As momentum grows behind a push to let Texans carry handguns openly, the biggest fight may be among Second Amendment advocates themselves.
A conflict is emerging over how far changes to the current state law should go, and some gun-rights supporters fear that the divide may sink efforts to lift handgun restrictions during the legislative session that begins in January.
“If the acrimony between the various groups gets too pronounced, then nothing will pass,” said Land Commissioner Jerry Patterson, who helped get the state’s concealed handgun law passed in 1995, when he was a state senator. “Their challenge very simply is to recognize that the legislative process is designed to kill legislation and to drop their disagreements, even if it’s not perfect.”
The law allows the open carrying of long guns like rifles and shotguns. Texas is one of six states that specifically prohibit the open carrying of handguns, according to the Law Center to Prevent Gun Violence.
In the last two legislative sessions, Texas lawmakers have unsuccessfully pushed to allow handgun license holders to openly carry their firearms. Five nearly identical bills that would do that have already been filed.
A sixth, from state Rep. Jonathan Stickland, a Republican, would allow Texans to carry a handgun openly without a license.
“There are a lot of people who are sick and tired of paying a fee for their basic rights and liberties,” Stickland said. “It’s rejecting the notion that we need to beg government for permission to do things like protect ourselves.”
Stickland’s proposal has attracted the support of activists who object to the costs of obtaining a concealed handgun license and the restrictions the state places on applicants.
C.J. Grisham, a retired Army officer who founded Open Carry Texas last spring after he was arrested while walking near his home with an AR-15, said his group would oppose any bill that stopped short of allowing what he called the “constitutional carry” of handguns. (Grisham was fined $2,000.)
“We will not compromise on our rights,” he said. "We absolutely will not."
Other gun rights advocates said that while they supported the unlicensed carrying of handguns philosophically, an incremental change to the law was more likely to succeed.

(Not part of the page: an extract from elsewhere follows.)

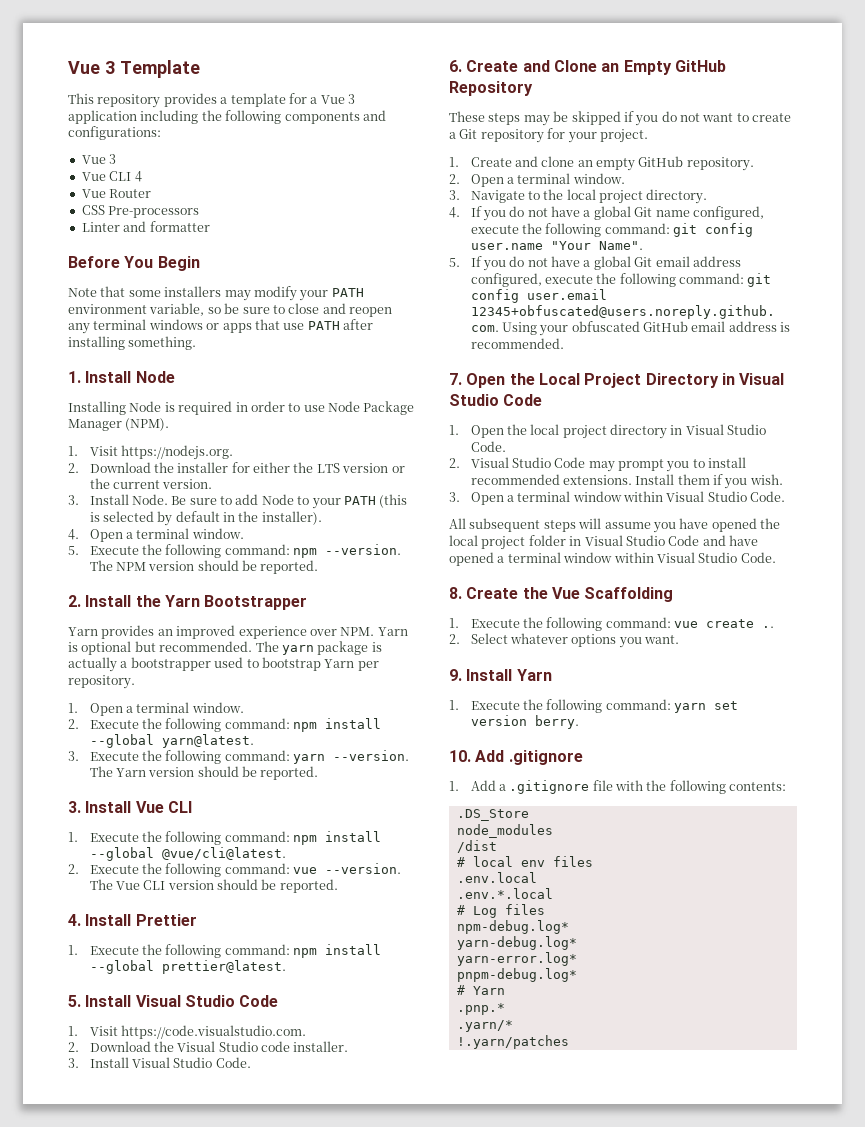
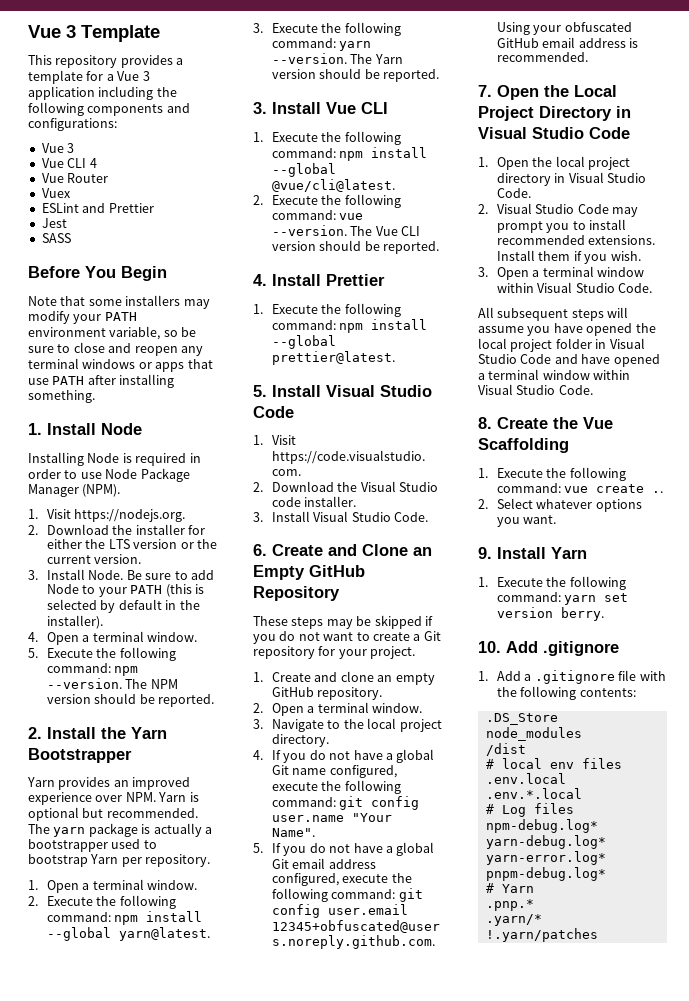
[81,205,200,218] [81,221,210,232] CSS Pre-processors // Linter and formatter -> [41,188,71,198] [41,203,154,213] [41,218,67,228] [41,233,71,243] Vuex // ESLint and Prettier // Jest // SASS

“We are supporting what will pass,” said Alice Tripp, the legislative director of the Texas State Rifle Association. “A lot of these folks are learning to be lobbyists, and they think if they scream hard enough and long enough and are abrasive enough, they’ll get the job done.”
Grisham spoke critically of established groups, including the National Rifle Association, which has denounced the tactics of his group and others like it, including armed rallies where protesters have carried weapons on city streets.
“The NRA likes to play nice,” he said. “What I mean by that is that they try to do nice things and get favors in return. We believe we shouldn’t have to buy our rights back.”
Catherine Mortensen, an NRA spokeswoman, said in a statement that the organization was reviewing all gun-related legislation filed for the next session. “We look forward to protecting and even expanding the Second Amendment rights of law-abiding Texans in this year’s legislative session,” Mortensen said.
State Rep. James White, a Republican who filed one of the bills that would allow open carrying with a license, rejected the idea that supporting an incremental step forward would compromise Second Amendment rights.
“To say that it’s either constitutional carry or nothing at all, well that’s not moving the ball,” he said. “That’s not making substantial change.”